Abigail miró automáticamente.
Había un bol de sopa, seis camarones hervidos y cuatro rebanadas de pitahaya.
El momento fue perfecto, fiel al estilo de ese hombre.
Kelly miró a Abigail desconcertada.
—¿Merienda?
Abigail asintió, sacando el plan de dieta que Pullan le había dado anoche de la mesita de noche y entregándoselo a Kelly.
—¿Plan de dieta?
—Kelly tomó el grueso documento, lo abrió, su boca quedó ligeramente abierta al principio, luego boquiabierta.

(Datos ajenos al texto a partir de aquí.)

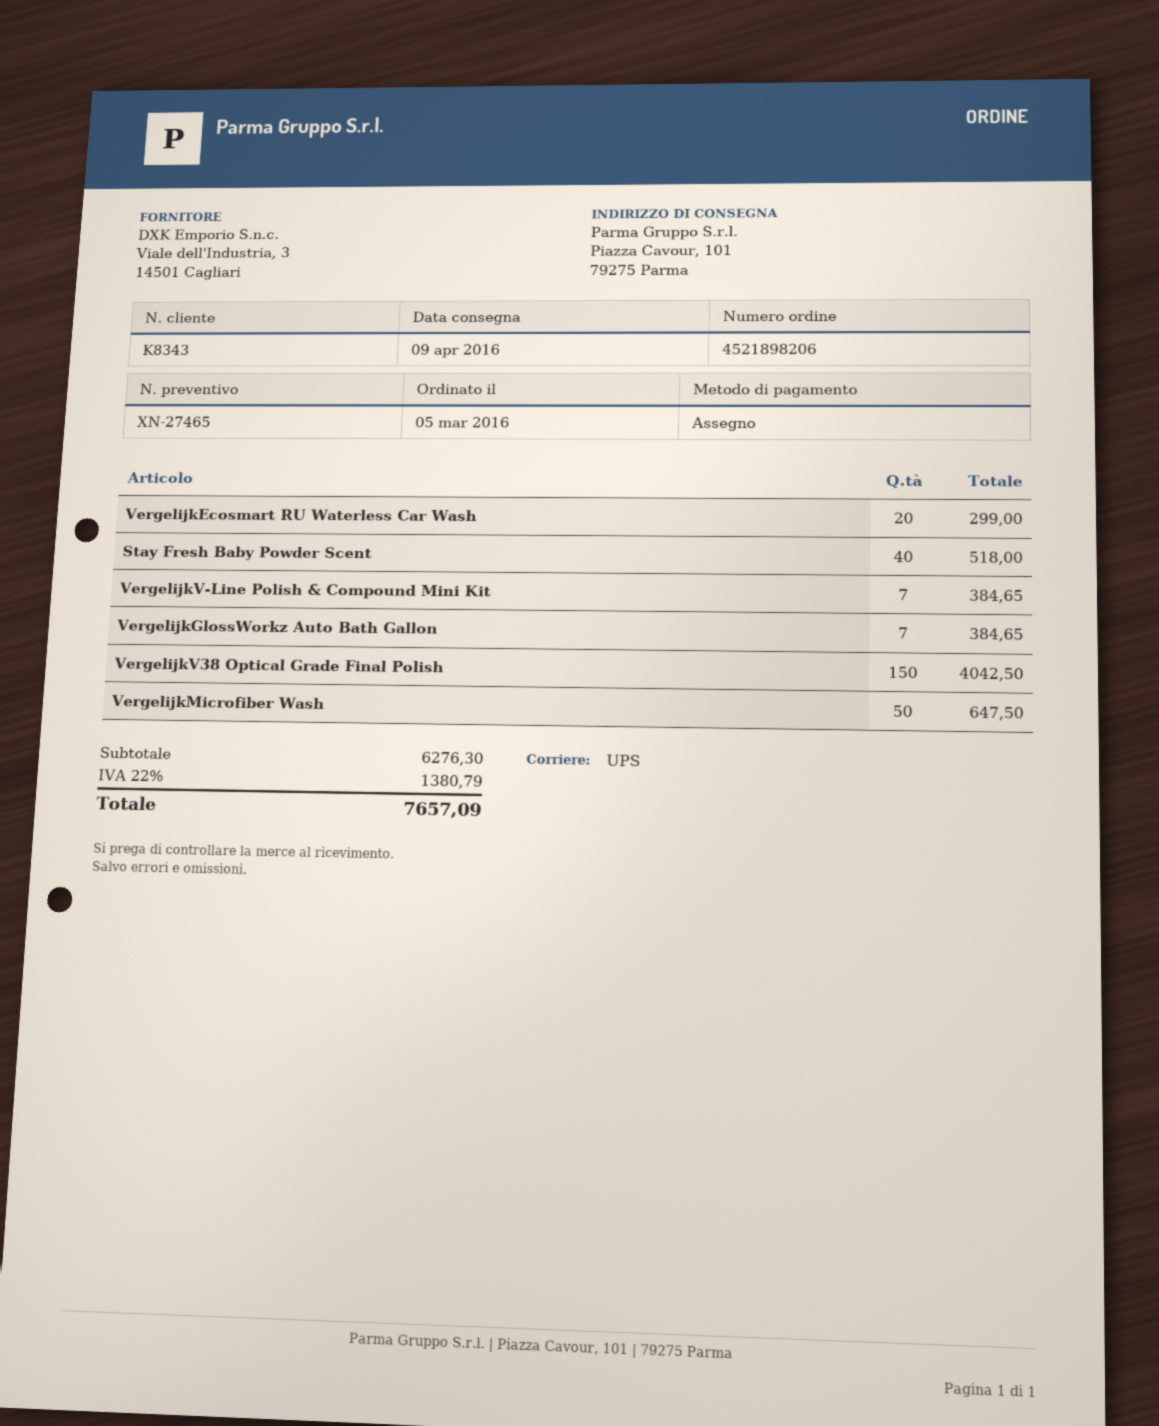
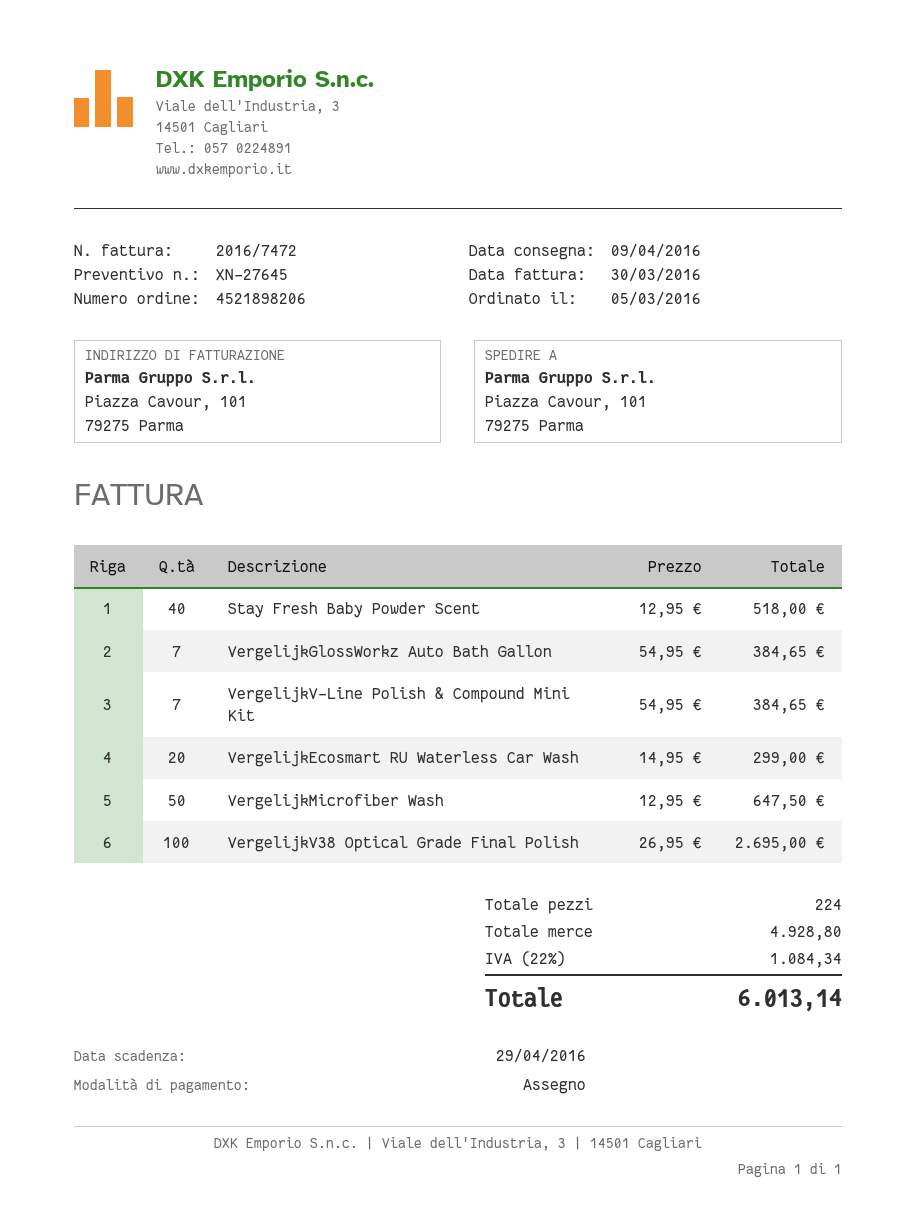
quote number: XN-27465 -> XN-27645
VergelijkV38 Optical Grade Final Polish: 150 for 4042.50 -> 100 for 2695.00
subtotal: 6276.30 -> 4928.80
tax: 22% = 1380.79 -> 22% = 1084.34
total: 7657.09 -> 6013.14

Finalmente, miró a Abigail con incredulidad.
—¿Hiciste este plan de dieta?
—No yo —Abigail negó con la cabeza.
Su plan de dieta estaba lejos de ser tan detallado, hasta el tamaño y número de los alimentos.
—¿Entonces quién?
—Kelly estaba completamente impresionada por quien había elaborado el plan.
Abigail se encogió de hombros.
—Adivina.
Kelly juntó dos más dos, sus ojos se agrandaron.
—No…
¿Podría ser el segundo joven maestro?